An off-the-shelf (OTS) preparation composed of human allogeneic T cells and containing primarily stem cell memory T cells (Tscm) that are transfected by electroporation with a proprietary transposon-based DNA plasmid vector (PiggyBac; PB) encoding for an undisclosed drug selection gene encoding for a selectable marker to generate close to 100% CAR-based product, a caspase-based safety switch to reduce or eliminate the product in vivo if needed, and a B-cell maturation antigen (BCMA; tumor necrosis factor receptor superfamily member 17; TNFRSF17)-specific single domain variable heavy chain (VH) chimeric antigen receptor (CAR) (VCAR), with potential immunostimulating and antineoplastic activities.
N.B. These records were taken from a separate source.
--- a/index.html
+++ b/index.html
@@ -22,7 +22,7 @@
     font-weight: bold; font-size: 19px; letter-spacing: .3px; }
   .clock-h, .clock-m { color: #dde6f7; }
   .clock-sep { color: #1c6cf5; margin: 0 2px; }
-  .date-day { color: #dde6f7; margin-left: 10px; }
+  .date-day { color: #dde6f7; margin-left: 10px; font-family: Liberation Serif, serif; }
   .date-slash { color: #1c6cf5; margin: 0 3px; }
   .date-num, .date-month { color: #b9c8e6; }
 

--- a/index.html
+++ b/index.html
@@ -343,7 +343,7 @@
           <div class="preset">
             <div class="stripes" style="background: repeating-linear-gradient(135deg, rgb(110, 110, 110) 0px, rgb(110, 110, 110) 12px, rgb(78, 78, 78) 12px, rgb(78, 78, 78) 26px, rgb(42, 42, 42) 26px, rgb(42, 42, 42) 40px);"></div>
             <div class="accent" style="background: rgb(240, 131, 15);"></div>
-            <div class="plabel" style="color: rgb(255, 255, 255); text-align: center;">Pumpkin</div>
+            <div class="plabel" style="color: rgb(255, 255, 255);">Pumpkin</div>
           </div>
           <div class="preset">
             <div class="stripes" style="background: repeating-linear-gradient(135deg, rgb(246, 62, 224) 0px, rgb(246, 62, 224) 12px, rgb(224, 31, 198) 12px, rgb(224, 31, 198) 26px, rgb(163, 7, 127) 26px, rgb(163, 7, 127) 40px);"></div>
The CAR T cells are also site specifically gene-edited with Cas-CLOVER (CC) to eliminate surface expression of both T-cell receptor (TCR) and beta-2 microglobulin (beta 2M) to decrease major histocompatibility complex (MHC) class I expression and further selected, by depletion of residual CD3-positive/TCR-positive cells, and expanded to yield Tscm enriched allogeneic transposed CAR T cells. Upon administration, allogeneic anti-BCMA CAR T cells P-BCMA-ALLO1 specifically recognize and induce selective toxicity in BCMA-expressing tumor cells. BCMA, a tumor-specific antigen and a member of the tumor necrosis factor receptor superfamily (TNFRSF) that binds to both a proliferation-inducing ligand (APRIL; TNFSF13) and B-cell activating factor (BAFF; TNFSF13B), plays a key role in plasma cell survival. BCMA is found on the surfaces of plasma cells and is overexpressed on malignant plasma cells.